Source: High school physics (Chinese)
Problem Sets:
Problem
In Figure, two small charged balls $A$ and $B$ carry opposite charges ($A$ positive on the left, $B$ negative on the right). Two originally uncharged conductors $C$ and $D$ are placed in a row between them. Conductor $C$ has left end $C_1$ (closer to $A$) and right end $C_2$. Conductor $D$ has left end $D_1$ and right end $D_2$ (closer to $B$). The arrangement, from left to right, is $A$, $C_1$--$C$--$C_2$, $D_1$--$D$--$D_2$, $B$.
- At electrostatic equilibrium, what kind of charge does each of $C_1$, $C_2$, $D_1$, $D_2$ carry?
- Which conductor is at higher potential, $C$ or $D$?
- If a wire is used to connect $C_1$ and $D_2$, in which direction will electrons flow through the wire?
(1) $C_1$ negative, $C_2$ positive, $D_1$ negative, $D_2$ positive. (2) $C$ is at higher potential. (3) Electrons flow from $D_2$ to $C_1$.
The external field from $A$($+$) and $B$($-$) points to the right (away from $A$, toward $B$) at the locations of $C$ and $D$. Inside each conductor in equilibrium the net field must be zero, so induced charges redistribute to cancel the external field internally.

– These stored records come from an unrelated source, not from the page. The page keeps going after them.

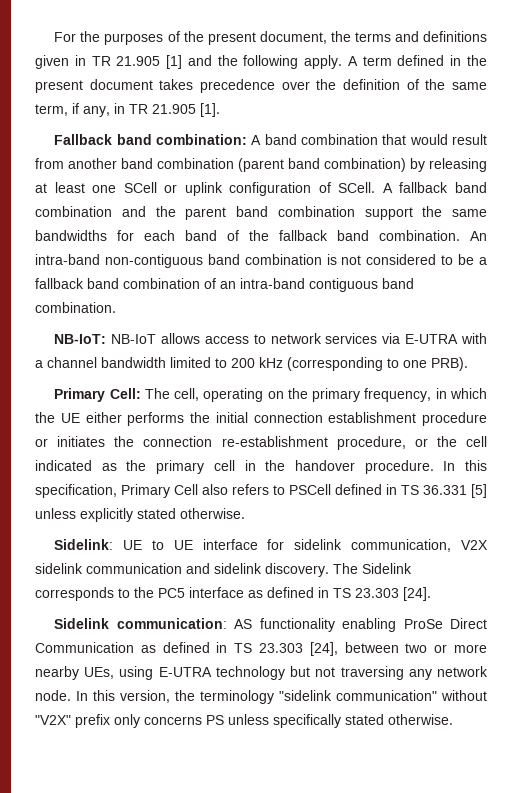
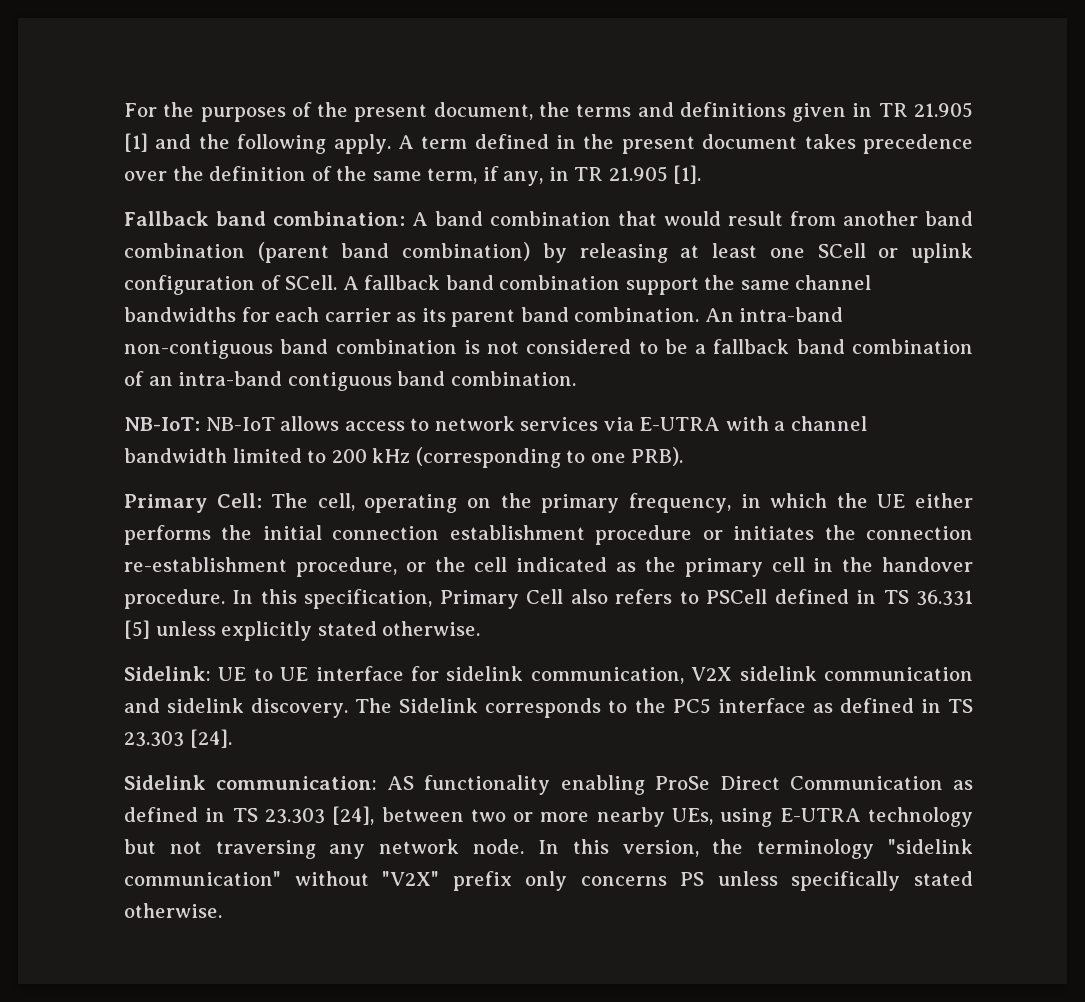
- A fallback band combination and the parent band combination support the same bandwidths for each band of the fallback band combination.
+ A fallback band combination support the same channel bandwidths for each carrier as its parent band combination.

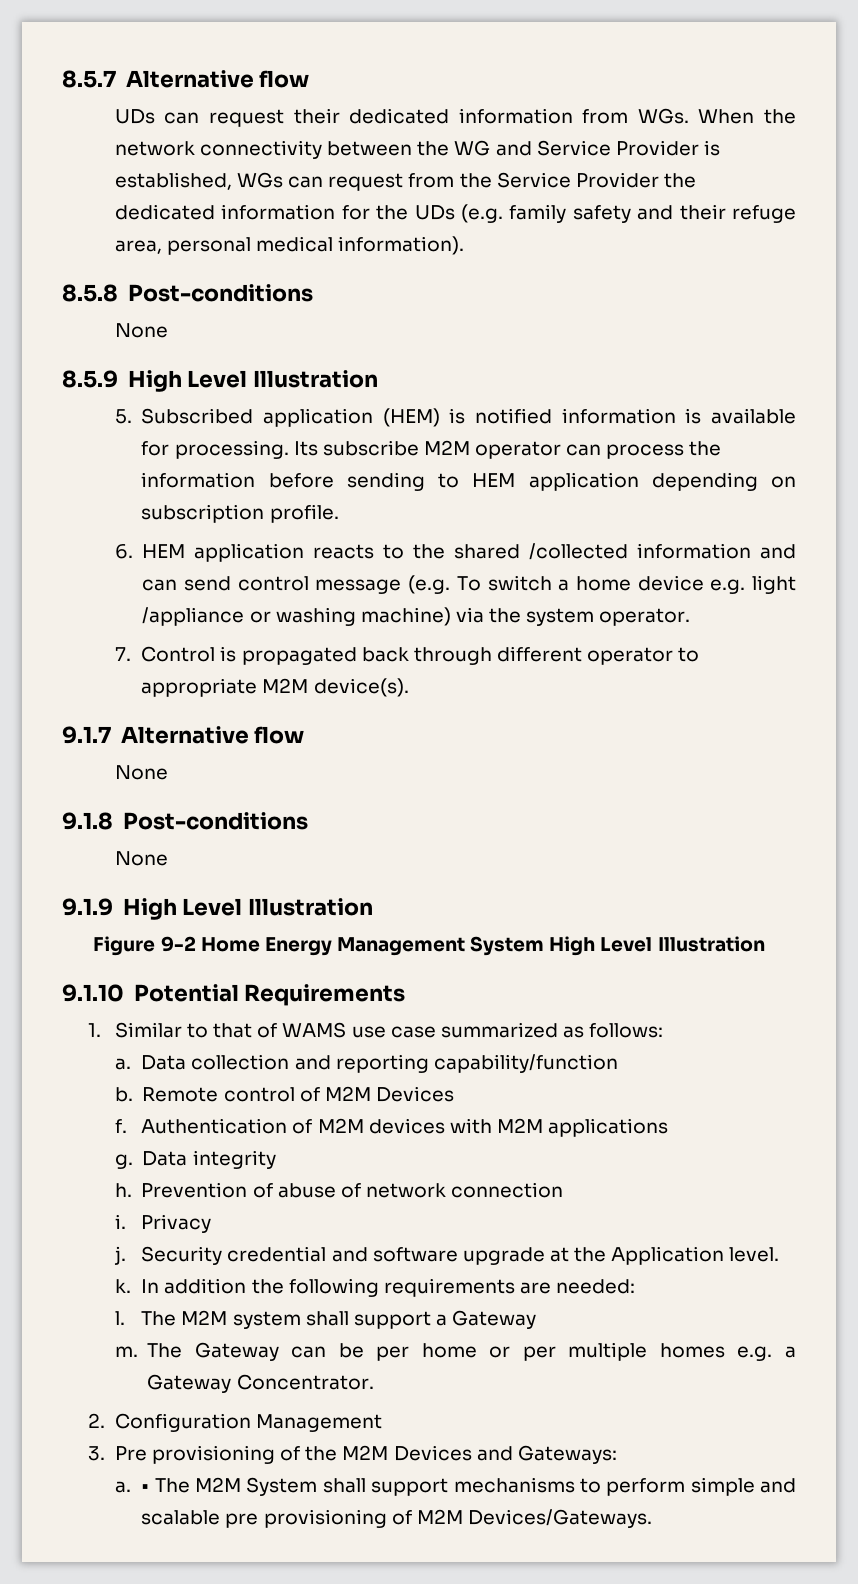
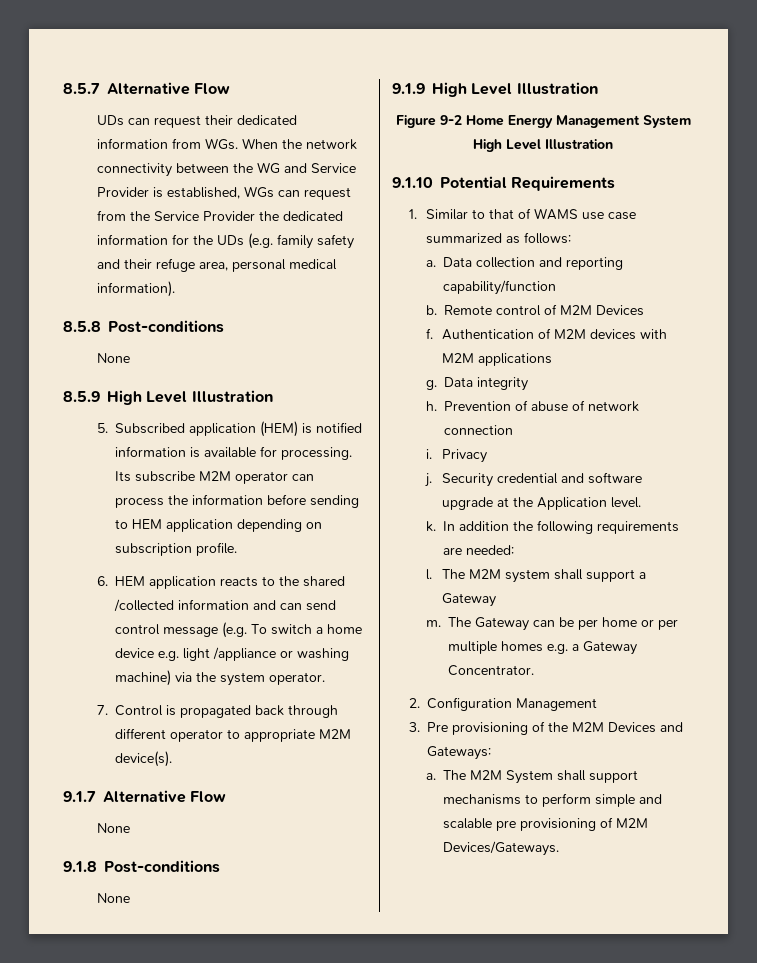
- 8.5.7 Alternative flow
+ 8.5.7 Alternative Flow
- 9.1.7 Alternative flow
+ 9.1.7 Alternative Flow
- • The M2M System shall support mechanisms to perform simple and scalable pre provisioning of M2M Devices/Gateways.
+ The M2M System shall support mechanisms to perform simple and scalable pre provisioning of M2M Devices/Gateways.

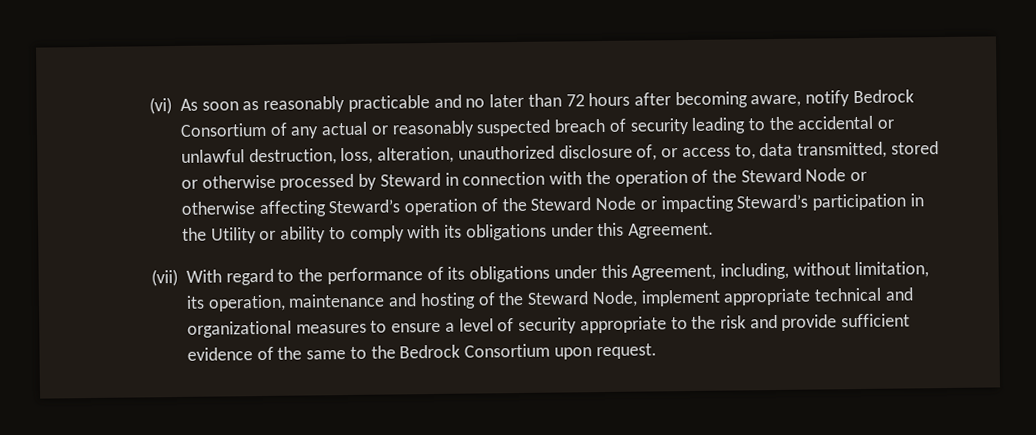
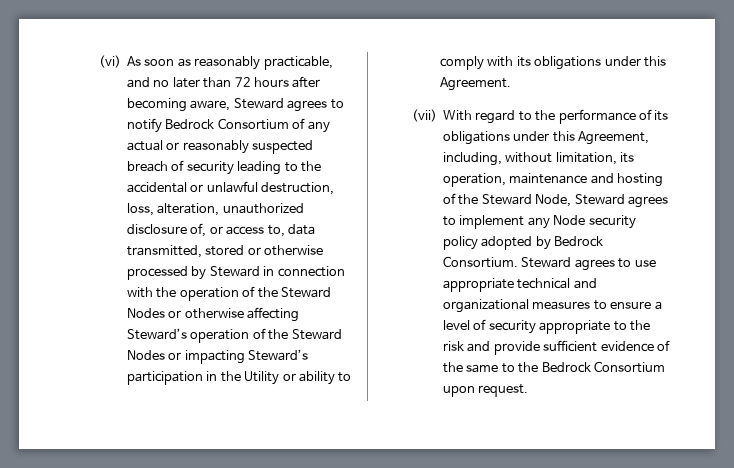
- (vi) As soon as reasonably practicable and no later than 72 hours after becoming aware, notify Bedrock Consortium of any actual or reasonably suspected breach of security leading to the accidental or unlawful destruction, loss, alteration, unauthorized disclosure of, or access to, data transmitted, stored or otherwise processed by Steward in connection with the operation of the Steward Node or otherwise affecting Steward’s operation of the Steward Node or impacting Steward’s participation in the Utility or ability to comply with its obligations under this Agreement.
+ (vi) As soon as reasonably practicable, and no later than 72 hours after becoming aware, Steward agrees to notify Bedrock Consortium of any actual or reasonably suspected breach of security leading to the accidental or unlawful destruction, loss, alteration, unauthorized disclosure of, or access to, data transmitted, stored or otherwise processed by Steward in connection with the operation of the Steward Nodes or otherwise affecting Steward’s operation of the Steward Nodes or impacting Steward’s participation in the Utility or ability to comply with its obligations under this Agreement.
- (vii) With regard to the performance of its obligations under this Agreement, including, without limitation, its operation, maintenance and hosting of the Steward Node, implement appropriate technical and organizational measures to ensure a level of security appropriate to the risk and provide sufficient evidence of the same to the Bedrock Consortium upon request.
+ (vii) With regard to the performance of its obligations under this Agreement, including, without limitation, its operation, maintenance and hosting of the Steward Node, Steward agrees to implement any Node security policy adopted by Bedrock Consortium. Steward agrees to use appropriate technical and organizational measures to ensure a level of security appropriate to the risk and provide sufficient evidence of the same to the Bedrock Consortium upon request.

Free electrons (negative) experience a force opposite the external field --- i.e.~to the left --- and accumulate on the left end of each conductor, leaving the right end positive.
(1) $C_1$: negative; $C_2$: positive; $D_1$: negative; $D_2$: positive.
(2) Outside the conductors the potential decreases from $A$ toward $B$ (in the direction of the field). Conductor $C$, being closer to $A$, sits in the higher-potential region; conductor $D$ sits in the lower-potential region. Each conductor is an equipotential, so $U_C > U_D$.
(3) $C_1$ is at potential $U_C$ (since $C$ is equipotential) and $D_2$ is at potential $U_D$. Since $U_C > U_D$, the wire's $C_1$ end is at higher potential. Electrons (carrying negative charge) flow through the wire from low potential to high potential, i.e.~from $D_2$ to $C_1$.